As a follow up to the “Preserving Digital Culture” panel from DigitalPreservation 2012, I’ve been interviewing panelists who haven’t yet been featured on The Signal. Megan Winget was previously interviewed, discussing the challenges of preserving new media. This week’s post features Doug Reside, Digital Curator with the New York Public Library for the Performing Arts. During the panel session last month, Doug told the fascinating story of his collaboration with the Library of Congress on the Jonathan Larson collection, and how he was able to reveal previously hidden information from born digital materials in the collection. Here, he talks about his background, a bit more about this project, and offers more thoughts on working with born digital collections.
Susan: Tell us a little about your background and how you became a Digital Curator.
Doug: As an undergraduate I double majored in English and Computer Science because I enjoyed both writing text and code as two related forms of creative expression. While working on my master’s degree, I wrote a program that compared the frequency of non-Latin characters in Old English manuscripts while taking a course on Beowulf, and in the process discovered humanities computing (as Digital Humanities was then called). For my Ph.D., I went to the University of Kentucky to join the digital medieval work there and ended up writing a dissertation that included an electronic edition of a 20th century musical theater text.
After graduating, I joined the staff of the Maryland Institute for Technology in the Humanities at the University of Maryland in College Park, first as assistant director and eventually, associate director. While at MITH, I worked on several projects involving digital preservation and curation including helping to preserve and emulate William Gibson’s electronic poem, Agrippa; an NEH-funded white paper on literary born digital collections; the CLIR report on using digital forensics in archives (and, of course, the Jonathan Larson research I’ll discuss later). The position of digital curator at New York Public Library actually emerged out of discussions I had with leadership at NYPL in the summer of 2010, and when the position was created I was honored to accept an offer to become the first to occupy it.
Susan: At the DigitalPreservation 2012 meeting, you described your recent project working with the Jonathan Larson papers at the Library of Congress. How did this come about?
Doug: I was working on a paper for a conference on the life and musicals of Stephen Sondheim and was interested in the way in which emerging digital composition practices might have affected his work. I asked Library of Congress Senior Music Specialist, Mark Eden Horowitz, if the library had yet received any born digital material as part of Sondheim’s papers (which had recently been promised to the Music Division.) Mark told me there was nothing from Sondheim, but that the Jonathan Larson collection did include some floppy disks. He worked with me to develop an agreement between the Library, the Larson estate, and myself to permit me to study them.
Susan: Describe your basic process for uncovering Larson’s early drafts from all the floppy disks.
Doug: Early in my research, I discovered that about 80% of the disks were 800K Double Density disks and so could not be easily imaged with my USB floppy drive. I ended up finding a Macbook G3 Wallstreet edition in the supply closet at MITH which had a drive capable of reading the media.
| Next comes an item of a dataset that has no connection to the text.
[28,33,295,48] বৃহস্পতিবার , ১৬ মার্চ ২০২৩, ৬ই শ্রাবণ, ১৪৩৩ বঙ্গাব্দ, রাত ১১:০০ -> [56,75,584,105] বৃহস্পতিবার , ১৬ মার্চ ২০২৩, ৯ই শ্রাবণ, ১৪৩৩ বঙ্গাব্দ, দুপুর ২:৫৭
I then used disk imaging tools to create full disk images of the write-protected disks; this process generated exact bit-for-bit copies of all of the information on the disks. I then used a combination of plain text editors, hex editors, and emulators (software that simulates old computers) to read the drafts of RENT.
Susan: What was the biggest challenge in trying to capture this information?
Doug: Larson used a lot of old software which saved data in file formats that are difficult to open using commercially available tools. Unfortunately, the companies that produced the original software (if they still exist) have little incentive to either support their old products or release it into the public domain. Of course, some of this old software can be obtained through unofficial (and possibly illegal) channels on the Internet–many old video games are available today only because fans were willing to break the law to preserve them–but specialized programs (like early 1990s music programs) are often difficult to locate using any means. I’ve still been unable to locate a working copy of the version of Markof the Unicorn’s Performer that Jonathan Larson used.
Susan: This project involved a pretty unique kind of collaboration here at the Library. Any other thoughts on that?
Doug: My work with the Larson collection was made possible entirely because Mark Horowitz, the Larson estate, and the Music Division at the Library of Congress were willing to take an unconventional (though still responsibly careful) approach to serving an unprocessed born digital collection. I think sometimes we who work in libraries and archives practice our role as guardians of material more fiercely than we practice our role as a collaborator in research. Mark and his colleagues, on the other hand, were willing to extend themselves beyond established practice to help me get the access I needed. This is a great model of librarianship!
It’s also important to note that once I had migrated the data to the servers, it was up to me, as a researcher, to make sense of it. I think often we worry too much about doing research for our readers. Over the last decade or so we’ve come to understand that “more product, less process” is a better approach for paper collections, but I still hear a lot of fretting about how we will process and serve born digital collections if we, as library staff, don’t know how to access or emulate the files ourselves. My feeling is that our role is simply to give the researchers what they need and get out of the way.
Susan: What are some other projects/collections you are currently working on at NYPL?
Doug: I’m currently working on a system for serving born digital and digitized video of dance performance to our reading rooms and, where rights permit, to the wider world. I’m also curating a monthly blog series called “Musical of the Month” which each month makes available the libretto of an out-of-copyright musical in TEI/XML, PDF, and various eBook formats. Additionally, I’m also working with the staff here to begin to acquire new born digital performing arts collections for the Library for the Performing Arts.